Life changes when your health deteriorates. Suddenly you’re no longer living on your own schedule anymore. Every aspect of your life beats to the tune of someone (or something) else’s drum.
I used to choose what I did with my time, how many hours I worked, if and when I socialised, what activities I did to fill my time. (Because in those days time was something to be filled with limitless and varied options.) Yes I still had exhaustion and pain, but nowhere near the life sapping amount I have these days.

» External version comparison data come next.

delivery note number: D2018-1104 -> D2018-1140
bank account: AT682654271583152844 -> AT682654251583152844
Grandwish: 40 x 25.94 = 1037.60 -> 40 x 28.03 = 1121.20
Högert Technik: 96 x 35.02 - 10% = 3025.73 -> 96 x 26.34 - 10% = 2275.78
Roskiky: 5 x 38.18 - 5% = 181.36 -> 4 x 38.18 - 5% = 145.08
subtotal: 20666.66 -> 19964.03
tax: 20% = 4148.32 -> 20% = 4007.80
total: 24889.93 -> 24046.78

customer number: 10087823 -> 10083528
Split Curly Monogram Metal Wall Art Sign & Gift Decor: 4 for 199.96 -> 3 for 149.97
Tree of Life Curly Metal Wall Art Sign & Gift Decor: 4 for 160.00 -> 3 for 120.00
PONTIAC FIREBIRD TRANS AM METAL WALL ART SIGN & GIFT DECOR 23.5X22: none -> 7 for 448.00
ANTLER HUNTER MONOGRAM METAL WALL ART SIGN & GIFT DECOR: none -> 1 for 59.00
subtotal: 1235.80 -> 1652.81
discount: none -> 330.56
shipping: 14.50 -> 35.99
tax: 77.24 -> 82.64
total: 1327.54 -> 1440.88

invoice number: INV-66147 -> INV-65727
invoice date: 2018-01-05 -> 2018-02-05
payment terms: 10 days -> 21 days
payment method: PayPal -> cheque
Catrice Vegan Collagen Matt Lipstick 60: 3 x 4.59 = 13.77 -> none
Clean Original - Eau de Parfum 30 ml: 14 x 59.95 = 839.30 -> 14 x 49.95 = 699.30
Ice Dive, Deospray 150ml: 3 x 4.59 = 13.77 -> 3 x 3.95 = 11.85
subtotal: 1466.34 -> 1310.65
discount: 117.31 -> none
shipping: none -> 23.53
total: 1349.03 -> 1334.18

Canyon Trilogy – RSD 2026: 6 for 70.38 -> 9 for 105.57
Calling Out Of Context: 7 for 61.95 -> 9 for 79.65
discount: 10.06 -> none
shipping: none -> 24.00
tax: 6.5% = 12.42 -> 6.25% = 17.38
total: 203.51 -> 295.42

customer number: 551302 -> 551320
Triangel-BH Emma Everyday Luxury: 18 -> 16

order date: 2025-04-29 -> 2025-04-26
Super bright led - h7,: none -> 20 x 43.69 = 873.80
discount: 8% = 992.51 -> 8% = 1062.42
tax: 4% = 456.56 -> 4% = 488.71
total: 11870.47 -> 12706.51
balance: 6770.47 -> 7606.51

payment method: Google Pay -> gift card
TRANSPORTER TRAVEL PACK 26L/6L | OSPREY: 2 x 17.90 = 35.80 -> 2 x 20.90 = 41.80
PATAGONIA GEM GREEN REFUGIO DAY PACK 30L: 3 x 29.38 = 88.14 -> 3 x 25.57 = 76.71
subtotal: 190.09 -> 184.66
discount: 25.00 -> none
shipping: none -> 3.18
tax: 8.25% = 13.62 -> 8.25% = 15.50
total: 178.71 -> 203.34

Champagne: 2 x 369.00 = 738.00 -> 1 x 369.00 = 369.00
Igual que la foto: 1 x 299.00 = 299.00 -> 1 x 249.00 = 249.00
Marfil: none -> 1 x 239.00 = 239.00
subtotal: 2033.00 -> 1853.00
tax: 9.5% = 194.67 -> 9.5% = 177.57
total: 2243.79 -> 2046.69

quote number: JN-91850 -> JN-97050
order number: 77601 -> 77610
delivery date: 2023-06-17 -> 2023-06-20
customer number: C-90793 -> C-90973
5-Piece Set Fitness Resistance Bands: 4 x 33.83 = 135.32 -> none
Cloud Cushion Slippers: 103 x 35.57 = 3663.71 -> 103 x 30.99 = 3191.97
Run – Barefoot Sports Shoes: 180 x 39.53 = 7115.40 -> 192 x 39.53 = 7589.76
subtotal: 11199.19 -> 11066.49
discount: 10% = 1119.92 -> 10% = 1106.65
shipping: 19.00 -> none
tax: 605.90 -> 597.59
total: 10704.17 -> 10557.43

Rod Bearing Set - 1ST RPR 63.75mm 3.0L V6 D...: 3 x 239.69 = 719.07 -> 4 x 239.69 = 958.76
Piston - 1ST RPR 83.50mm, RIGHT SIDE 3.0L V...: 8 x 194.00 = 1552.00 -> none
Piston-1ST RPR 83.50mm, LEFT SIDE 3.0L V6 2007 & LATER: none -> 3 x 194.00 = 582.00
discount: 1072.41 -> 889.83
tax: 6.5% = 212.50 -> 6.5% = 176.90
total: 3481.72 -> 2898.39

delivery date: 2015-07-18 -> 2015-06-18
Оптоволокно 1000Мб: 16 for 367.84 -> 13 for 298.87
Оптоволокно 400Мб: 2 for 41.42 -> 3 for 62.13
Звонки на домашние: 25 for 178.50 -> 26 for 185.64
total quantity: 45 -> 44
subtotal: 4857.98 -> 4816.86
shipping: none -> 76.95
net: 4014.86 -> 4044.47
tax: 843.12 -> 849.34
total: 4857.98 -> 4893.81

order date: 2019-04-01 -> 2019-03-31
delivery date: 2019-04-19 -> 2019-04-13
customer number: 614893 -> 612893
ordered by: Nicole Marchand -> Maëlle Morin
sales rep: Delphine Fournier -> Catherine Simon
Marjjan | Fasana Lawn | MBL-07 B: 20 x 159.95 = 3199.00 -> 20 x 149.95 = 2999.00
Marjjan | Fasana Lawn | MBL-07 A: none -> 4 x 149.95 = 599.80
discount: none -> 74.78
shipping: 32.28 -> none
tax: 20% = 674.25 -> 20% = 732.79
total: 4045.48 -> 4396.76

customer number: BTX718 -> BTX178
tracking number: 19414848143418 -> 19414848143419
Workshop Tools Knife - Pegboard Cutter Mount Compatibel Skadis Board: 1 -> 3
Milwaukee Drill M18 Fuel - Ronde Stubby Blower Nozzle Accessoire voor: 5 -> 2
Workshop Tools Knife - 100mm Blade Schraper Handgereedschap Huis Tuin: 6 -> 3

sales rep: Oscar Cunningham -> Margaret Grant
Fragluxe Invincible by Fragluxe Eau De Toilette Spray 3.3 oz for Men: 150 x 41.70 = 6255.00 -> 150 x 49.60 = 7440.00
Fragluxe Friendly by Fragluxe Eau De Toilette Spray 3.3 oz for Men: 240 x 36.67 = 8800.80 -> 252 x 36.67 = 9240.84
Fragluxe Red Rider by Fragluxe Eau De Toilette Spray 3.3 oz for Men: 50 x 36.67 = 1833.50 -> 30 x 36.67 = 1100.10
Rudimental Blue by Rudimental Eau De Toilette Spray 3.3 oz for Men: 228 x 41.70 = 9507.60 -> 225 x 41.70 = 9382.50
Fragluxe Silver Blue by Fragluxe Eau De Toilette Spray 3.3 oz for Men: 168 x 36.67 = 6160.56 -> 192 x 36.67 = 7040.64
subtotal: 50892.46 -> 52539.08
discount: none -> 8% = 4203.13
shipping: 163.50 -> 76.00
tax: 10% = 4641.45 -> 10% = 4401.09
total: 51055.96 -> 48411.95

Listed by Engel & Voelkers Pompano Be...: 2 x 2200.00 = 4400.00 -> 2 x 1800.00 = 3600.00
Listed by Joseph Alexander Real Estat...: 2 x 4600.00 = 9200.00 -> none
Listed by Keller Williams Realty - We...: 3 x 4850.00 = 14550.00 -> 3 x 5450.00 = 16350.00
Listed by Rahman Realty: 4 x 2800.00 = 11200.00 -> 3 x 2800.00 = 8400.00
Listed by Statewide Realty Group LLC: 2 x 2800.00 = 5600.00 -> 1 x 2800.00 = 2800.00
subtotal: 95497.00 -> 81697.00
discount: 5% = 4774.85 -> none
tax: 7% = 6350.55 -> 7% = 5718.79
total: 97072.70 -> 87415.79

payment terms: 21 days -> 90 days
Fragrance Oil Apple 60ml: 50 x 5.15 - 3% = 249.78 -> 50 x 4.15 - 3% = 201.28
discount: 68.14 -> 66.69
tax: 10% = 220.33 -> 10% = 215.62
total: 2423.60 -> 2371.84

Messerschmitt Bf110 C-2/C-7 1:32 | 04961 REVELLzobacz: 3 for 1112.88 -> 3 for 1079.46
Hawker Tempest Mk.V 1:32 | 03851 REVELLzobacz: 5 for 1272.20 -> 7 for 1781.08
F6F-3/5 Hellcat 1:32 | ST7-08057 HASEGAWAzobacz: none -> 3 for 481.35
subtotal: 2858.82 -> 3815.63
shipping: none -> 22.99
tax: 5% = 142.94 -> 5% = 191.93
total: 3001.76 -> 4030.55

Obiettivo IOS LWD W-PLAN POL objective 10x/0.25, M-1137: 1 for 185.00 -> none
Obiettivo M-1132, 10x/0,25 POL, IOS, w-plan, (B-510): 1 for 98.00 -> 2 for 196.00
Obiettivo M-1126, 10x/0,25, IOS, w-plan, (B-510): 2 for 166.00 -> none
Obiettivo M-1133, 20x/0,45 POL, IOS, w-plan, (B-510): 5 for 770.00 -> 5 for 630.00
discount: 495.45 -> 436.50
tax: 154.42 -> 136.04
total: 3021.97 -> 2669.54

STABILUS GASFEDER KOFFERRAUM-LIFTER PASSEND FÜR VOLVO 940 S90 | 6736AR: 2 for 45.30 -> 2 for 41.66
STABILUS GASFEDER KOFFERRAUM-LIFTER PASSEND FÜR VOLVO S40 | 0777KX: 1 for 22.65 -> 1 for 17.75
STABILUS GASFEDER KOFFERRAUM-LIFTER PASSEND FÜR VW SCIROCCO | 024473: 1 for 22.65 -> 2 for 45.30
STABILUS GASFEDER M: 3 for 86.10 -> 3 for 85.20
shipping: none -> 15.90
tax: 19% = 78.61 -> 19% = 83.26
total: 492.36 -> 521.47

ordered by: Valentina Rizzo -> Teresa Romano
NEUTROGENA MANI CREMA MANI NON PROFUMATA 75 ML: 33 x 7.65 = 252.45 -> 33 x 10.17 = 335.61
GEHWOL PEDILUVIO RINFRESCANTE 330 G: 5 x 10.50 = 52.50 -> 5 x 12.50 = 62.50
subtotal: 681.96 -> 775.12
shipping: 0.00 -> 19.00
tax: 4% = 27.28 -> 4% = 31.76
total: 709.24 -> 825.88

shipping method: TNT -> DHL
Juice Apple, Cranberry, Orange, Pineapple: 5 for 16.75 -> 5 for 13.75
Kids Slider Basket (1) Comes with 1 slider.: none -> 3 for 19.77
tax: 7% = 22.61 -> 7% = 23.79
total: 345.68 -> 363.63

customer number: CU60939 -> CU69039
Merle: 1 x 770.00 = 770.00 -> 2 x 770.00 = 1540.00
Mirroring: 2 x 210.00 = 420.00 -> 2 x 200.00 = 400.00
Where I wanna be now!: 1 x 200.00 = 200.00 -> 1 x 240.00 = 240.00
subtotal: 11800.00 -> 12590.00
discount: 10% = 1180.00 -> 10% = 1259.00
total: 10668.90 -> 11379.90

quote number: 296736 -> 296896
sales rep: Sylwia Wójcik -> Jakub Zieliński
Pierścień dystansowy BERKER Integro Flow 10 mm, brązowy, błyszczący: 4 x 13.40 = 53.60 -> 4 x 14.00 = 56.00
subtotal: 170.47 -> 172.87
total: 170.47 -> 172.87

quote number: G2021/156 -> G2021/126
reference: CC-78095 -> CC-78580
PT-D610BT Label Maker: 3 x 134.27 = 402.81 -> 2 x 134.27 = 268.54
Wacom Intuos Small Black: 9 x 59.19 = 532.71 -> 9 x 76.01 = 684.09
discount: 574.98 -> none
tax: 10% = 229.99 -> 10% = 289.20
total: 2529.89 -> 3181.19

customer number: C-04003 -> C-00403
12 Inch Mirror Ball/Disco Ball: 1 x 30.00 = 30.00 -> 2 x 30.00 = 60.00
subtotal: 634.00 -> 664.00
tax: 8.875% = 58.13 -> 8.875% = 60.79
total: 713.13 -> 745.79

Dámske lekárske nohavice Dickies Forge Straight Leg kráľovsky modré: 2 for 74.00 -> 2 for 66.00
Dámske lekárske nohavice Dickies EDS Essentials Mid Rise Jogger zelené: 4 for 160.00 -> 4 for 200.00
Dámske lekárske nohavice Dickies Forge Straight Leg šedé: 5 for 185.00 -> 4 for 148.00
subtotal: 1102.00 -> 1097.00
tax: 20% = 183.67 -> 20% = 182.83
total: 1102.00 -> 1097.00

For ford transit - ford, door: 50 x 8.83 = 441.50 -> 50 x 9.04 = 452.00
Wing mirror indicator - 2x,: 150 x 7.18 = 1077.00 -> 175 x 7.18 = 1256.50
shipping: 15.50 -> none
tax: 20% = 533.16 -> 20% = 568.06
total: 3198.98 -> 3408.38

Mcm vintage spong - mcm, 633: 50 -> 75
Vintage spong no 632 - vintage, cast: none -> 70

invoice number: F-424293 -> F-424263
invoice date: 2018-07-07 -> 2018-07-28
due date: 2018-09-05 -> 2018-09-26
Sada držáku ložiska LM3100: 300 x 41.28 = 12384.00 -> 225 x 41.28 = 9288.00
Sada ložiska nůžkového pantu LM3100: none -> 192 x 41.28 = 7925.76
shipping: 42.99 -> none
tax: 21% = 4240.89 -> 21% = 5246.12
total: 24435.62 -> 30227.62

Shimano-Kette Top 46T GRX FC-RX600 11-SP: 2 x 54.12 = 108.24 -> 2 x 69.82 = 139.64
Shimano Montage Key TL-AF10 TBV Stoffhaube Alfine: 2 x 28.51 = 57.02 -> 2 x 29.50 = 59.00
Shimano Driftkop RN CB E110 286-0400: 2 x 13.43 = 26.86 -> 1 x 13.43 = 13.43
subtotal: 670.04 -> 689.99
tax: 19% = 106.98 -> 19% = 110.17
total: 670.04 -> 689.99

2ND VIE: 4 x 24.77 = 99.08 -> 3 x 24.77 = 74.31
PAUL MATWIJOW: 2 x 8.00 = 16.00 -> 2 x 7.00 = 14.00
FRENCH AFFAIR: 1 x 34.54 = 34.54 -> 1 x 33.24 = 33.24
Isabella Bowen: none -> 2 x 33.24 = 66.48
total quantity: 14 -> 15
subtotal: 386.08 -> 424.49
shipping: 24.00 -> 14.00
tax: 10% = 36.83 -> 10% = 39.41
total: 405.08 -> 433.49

But now? Well, let’s just say, things have changed. My health decided to strip me of my energy, and my ability to work. With that went my social life, which doesn’t matter as I don’t have the energy for it anyway. Finally those time filling activities, they went out the window too. I’m sure you can guess the culprit.
So now I wait.
I wait for doctors appointments. I wait for tests. I wait for the results of those tests, so I can wait for doctors to decide what they want to do next. I wait for medications to work into my system, I wait to wean off other medications. (It’s an ever changing cocktail.) I wait for pain killers to kick in. I wait for my body to let me sleep. I wait for my husband to realise he can do better. I wait for my daughter to wish she had a fun mummy. I wait for the summer when my joints ache less. Then I wait for the winter when I’m less likely to collapse.
Everything is waiting. My life is waiting. Waiting for a miracle so I can ‘get better’ from my list of incurable chronic ailments.
I know what you’re thinking. Wow, that’s depressing!! Well yes. For a very long time it was. In fact, sometimes it still is. But luckily my husband assures me he will never get sick of me. My daughter (and step son) fill my days with smiles, stories, cuddles and laughter. My pets provide companionship whilst I’m stuck in bed. My few friends that remain are loyal and understanding. My new friends from various medical support groups are loving and funny. My good days are spent making the most of them as best I can with the people I love.
So I wait. But whilst I wait, I live. It may not be the life you have, or the life I expected. But it’s the life I have now, surrounded by the loving family I’ve created, who have stuck by me through the toughest of times. I’m happy with that.